- [PROBLEM DESCRIPTION]:
Write out the listing exactly, dropping any picture it contains.

- [TASK INPUT]:
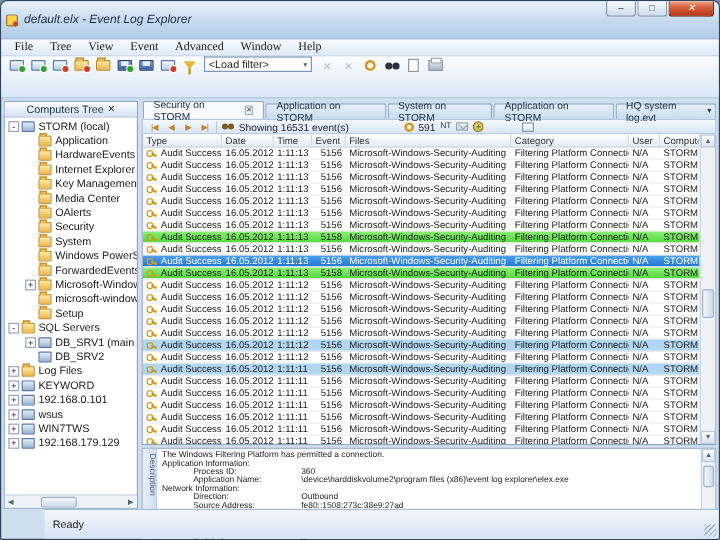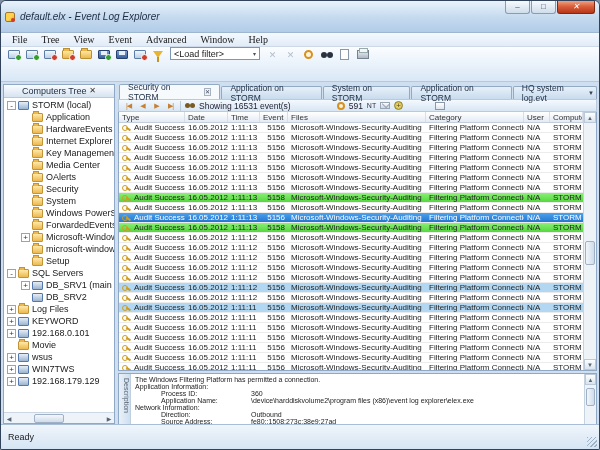--- a/index.html
+++ b/index.html
@@ -376,11 +376,6 @@
             <span class="t-icon"></span>
             <span>192.168.0.101</span>
           </div>
-          <div class="tree-item" data-level="0" data-exp="none" data-icon="folder">
-            <span class="expander"></span>
-            <span class="t-icon"></span>
-            <span>Movie</span>
-          </div>
           <div class="tree-item" data-level="0" data-exp="plus" data-icon="computer">
             <span class="expander">+</span>
             <span class="t-icon"></span>

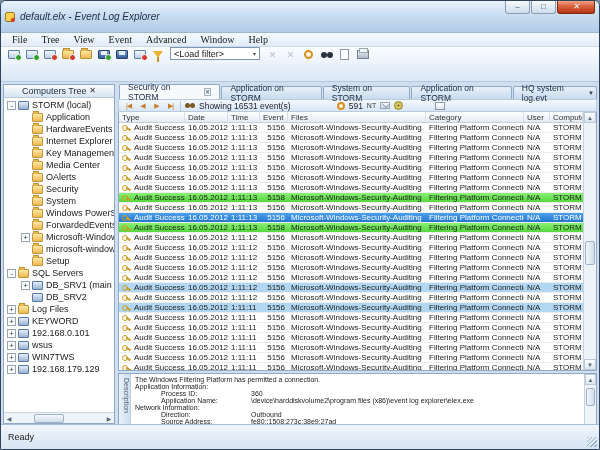--- a/index.html
+++ b/index.html
@@ -185,7 +185,7 @@
   
   .statusbar { height:16px; flex:none; display:flex; align-items:center; padding:12px 7px;
         background:linear-gradient(#eff5fb,#d6e4f3); border-top:1px solid #a8bed6;
-        font-size:9px; color:#222; position:relative; }
+        font-size:9px; color:#222; position:relative;margin-left:36px; }
   .grip { position:absolute; right:2px; bottom:2px; width:10px; height:10px;
         background:repeating-linear-gradient(135deg,#9fb1c4 0 1px,transparent 1px 3px); }
 </style>

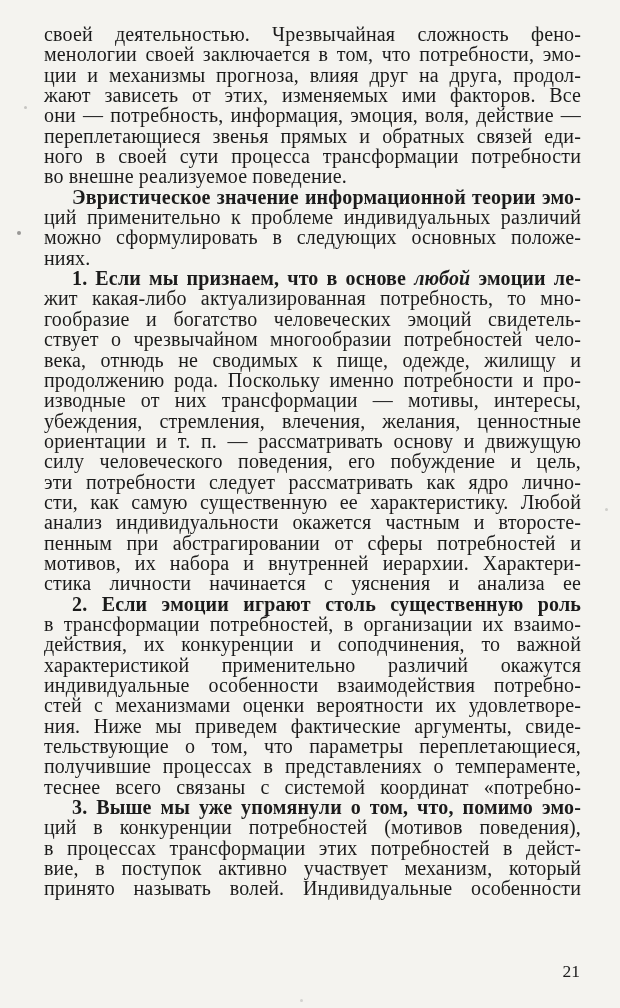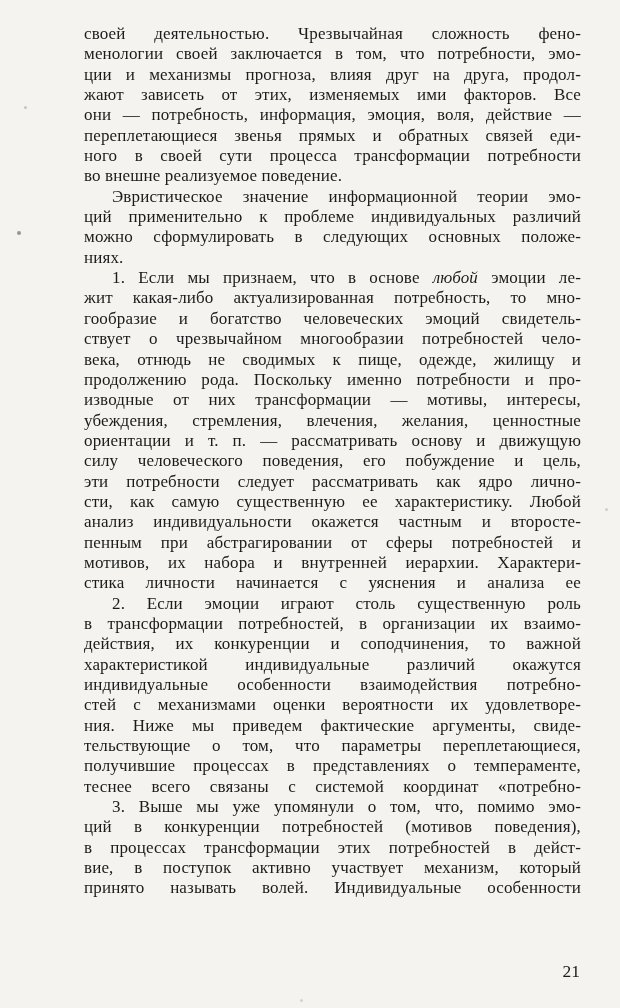--- a/index.html
+++ b/index.html
@@ -29,13 +29,12 @@
     margin: 0;
   }
   .line {
-    font-size: 17px;
+    font-size: 20px;
     line-height: 20.35px;
     letter-spacing: 0.15px;
     text-align: justify;
     text-align-last: justify;
     white-space: normal;
-    margin-left: 40px;
   }
   .line.indent {
     text-indent: 28px;

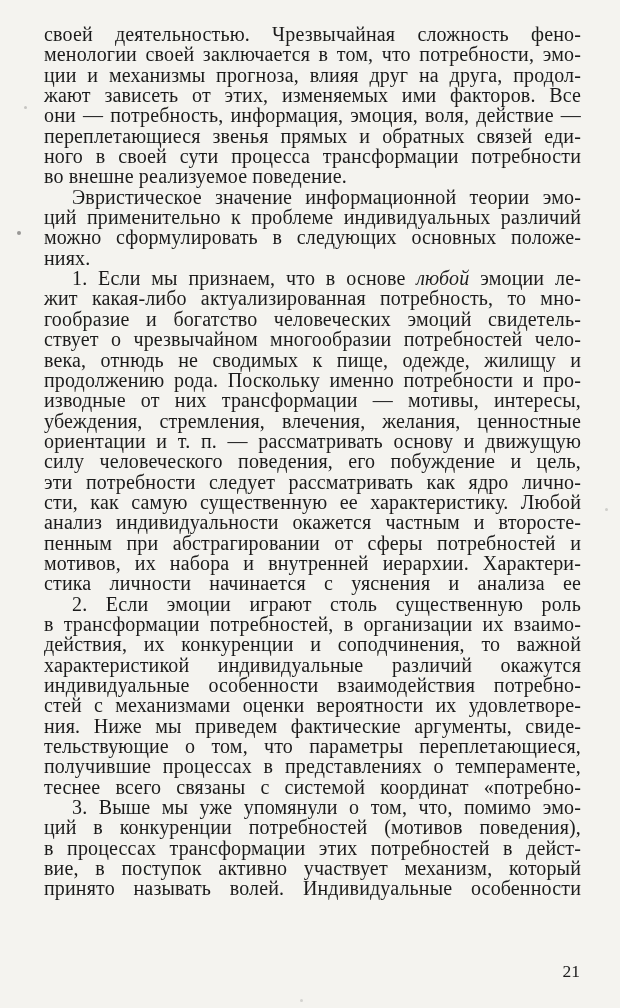--- a/index.html
+++ b/index.html
@@ -38,6 +38,7 @@
   }
   .line.indent {
     text-indent: 28px;
+    font-weight: bold;
   }
   .line.last {
     text-align-last: left;

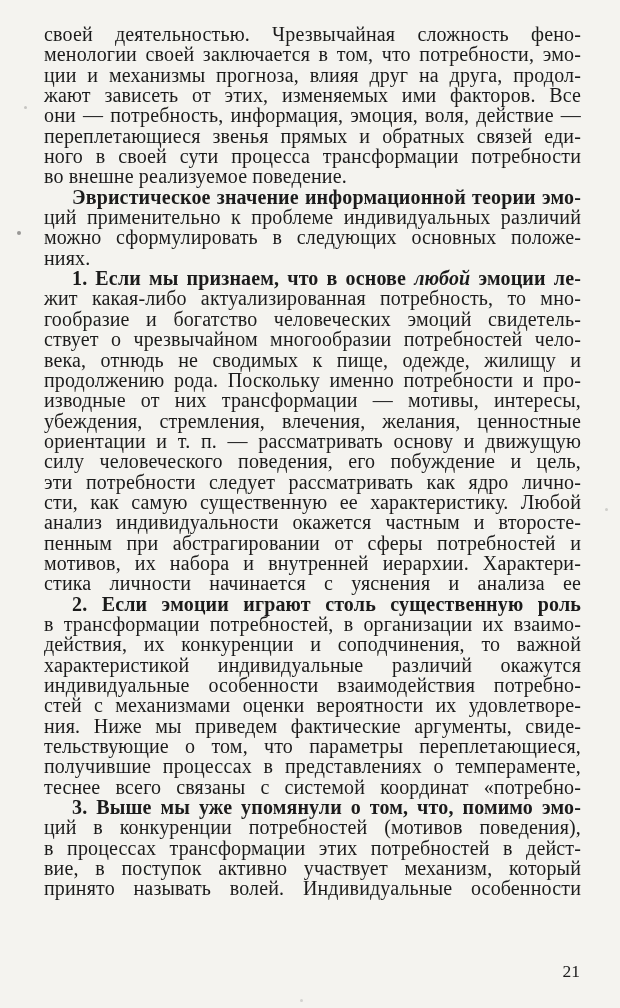--- a/index.html
+++ b/index.html
@@ -107,7 +107,7 @@
         <div class="line indent">2. Если эмоции играют столь существенную роль</div>
         <div class="line">в трансформации потребностей, в организации их взаимо-</div>
         <div class="line">действия, их конкуренции и соподчинения, то важной</div>
-        <div class="line">характеристикой индивидуальные различий окажутся</div>
+        <div class="line">характеристикой применительно различий окажутся</div>
         <div class="line">индивидуальные особенности взаимодействия потребно-</div>
         <div class="line">стей с механизмами оценки вероятности их удовлетворе-</div>
         <div class="line">ния. Ниже мы приведем фактические аргументы, свиде-</div>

- [WORKED SOLUTION]:
--- a/index.html
+++ b/index.html
@@ -376,11 +376,6 @@
             <span class="t-icon"></span>
             <span>192.168.0.101</span>
           </div>
-          <div class="tree-item" data-level="0" data-exp="none" data-icon="folder">
-            <span class="expander"></span>
-            <span class="t-icon"></span>
-            <span>Movie</span>
-          </div>
           <div class="tree-item" data-level="0" data-exp="plus" data-icon="computer">
             <span class="expander">+</span>
             <span class="t-icon"></span>

--- a/index.html
+++ b/index.html
@@ -185,7 +185,7 @@
   
   .statusbar { height:16px; flex:none; display:flex; align-items:center; padding:12px 7px;
         background:linear-gradient(#eff5fb,#d6e4f3); border-top:1px solid #a8bed6;
-        font-size:9px; color:#222; position:relative; }
+        font-size:9px; color:#222; position:relative;margin-left:36px; }
   .grip { position:absolute; right:2px; bottom:2px; width:10px; height:10px;
         background:repeating-linear-gradient(135deg,#9fb1c4 0 1px,transparent 1px 3px); }
 </style>

--- a/index.html
+++ b/index.html
@@ -29,13 +29,12 @@
     margin: 0;
   }
   .line {
-    font-size: 17px;
+    font-size: 20px;
     line-height: 20.35px;
     letter-spacing: 0.15px;
     text-align: justify;
     text-align-last: justify;
     white-space: normal;
-    margin-left: 40px;
   }
   .line.indent {
     text-indent: 28px;

--- a/index.html
+++ b/index.html
@@ -38,6 +38,7 @@
   }
   .line.indent {
     text-indent: 28px;
+    font-weight: bold;
   }
   .line.last {
     text-align-last: left;

--- a/index.html
+++ b/index.html
@@ -107,7 +107,7 @@
         <div class="line indent">2. Если эмоции играют столь существенную роль</div>
         <div class="line">в трансформации потребностей, в организации их взаимо-</div>
         <div class="line">действия, их конкуренции и соподчинения, то важной</div>
-        <div class="line">характеристикой индивидуальные различий окажутся</div>
+        <div class="line">характеристикой применительно различий окажутся</div>
         <div class="line">индивидуальные особенности взаимодействия потребно-</div>
         <div class="line">стей с механизмами оценки вероятности их удовлетворе-</div>
         <div class="line">ния. Ниже мы приведем фактические аргументы, свиде-</div>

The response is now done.